= Beginning of Section =
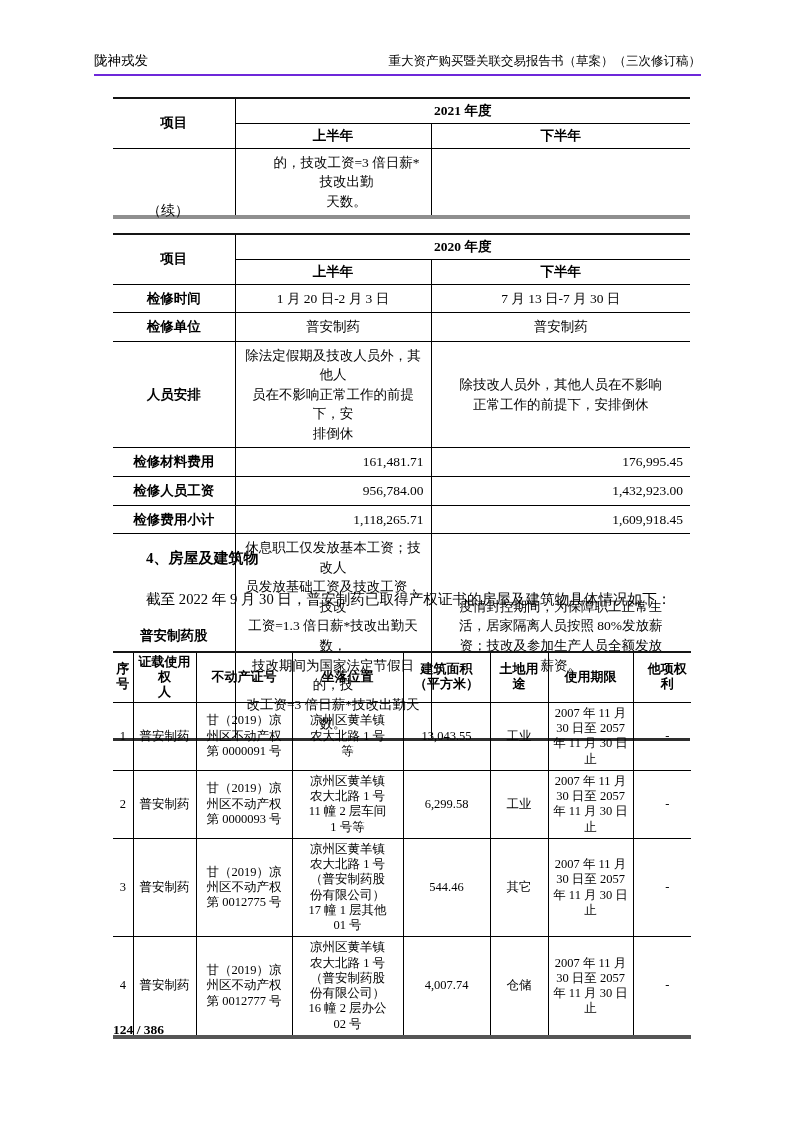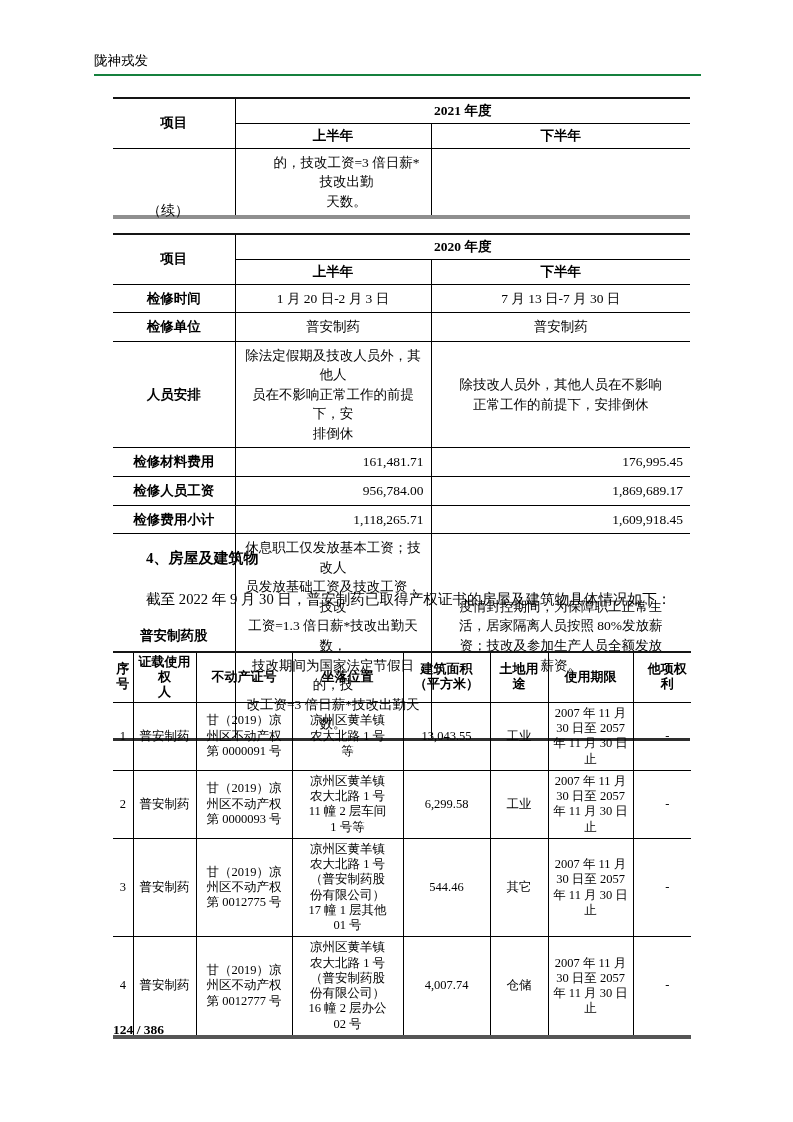--- a/index.html
+++ b/index.html
@@ -9,21 +9,21 @@
     font-family: "Liberation Serif", "DejaVu Serif", serif;
     color: #000;
     position: relative;
     overflow: hidden;
   }
 
   
   .doc-header {
     position: absolute; top: 52px; left: 94px; width: 607px;
     display: flex; justify-content: space-between; align-items: flex-end;
-    border-bottom: 2px solid #15803d;
+    border-bottom: 2px solid #6d28d9;
     padding-bottom: 4px;
   }
   .doc-header .hl { font-size: 13.5px; }
   .doc-header .hr { font-size: 12.5px; }
 
   
   table {
     position: absolute; left: 113px;
     border-collapse: collapse; table-layout: fixed;
   }
@@ -81,20 +81,21 @@
   .page-footer {
     position: absolute; left: 113px; top: 1022px; width: 562px;
     text-align: left; font-weight: bold; font-size: 13.5px;
   }
 </style>
 </head>
 <body>
 
 <div class="doc-header">
   <span class="hl">陇神戎发</span>
+  <span class="hr">重大资产购买暨关联交易报告书（草案）（三次修订稿）</span>
 </div>
 
 <table id="table-2021" class="t12">
   <colgroup>
       <col style="width:122px">
       <col style="width:196px">
       <col style="width:259px">
     </colgroup>
   <thead>
     <tr>
@@ -154,21 +155,21 @@
 正常工作的前提下，安排倒休</td>
     </tr>
     <tr>
       <td class="label">检修材料费用</td>
       <td class="num">161,481.71</td>
       <td class="num">176,995.45</td>
     </tr>
     <tr>
       <td class="label">检修人员工资</td>
       <td class="num">956,784.00</td>
-      <td class="num">1,869,689.17</td>
+      <td class="num">1,432,923.00</td>
     </tr>
     <tr>
       <td class="label">检修费用小计</td>
       <td class="num">1,118,265.71</td>
       <td class="num">1,609,918.45</td>
     </tr>
     <tr>
       <td class="label">普安制药股</td>
       <td>休息职工仅发放基本工资；技改人
 员发放基础工资及技改工资，技改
= End of Section =
WORK TO BE COMPLETED
How many lines in these entries contain the string "border"? State the number and nothing more.

OUTPUT FOR THIS TASK
3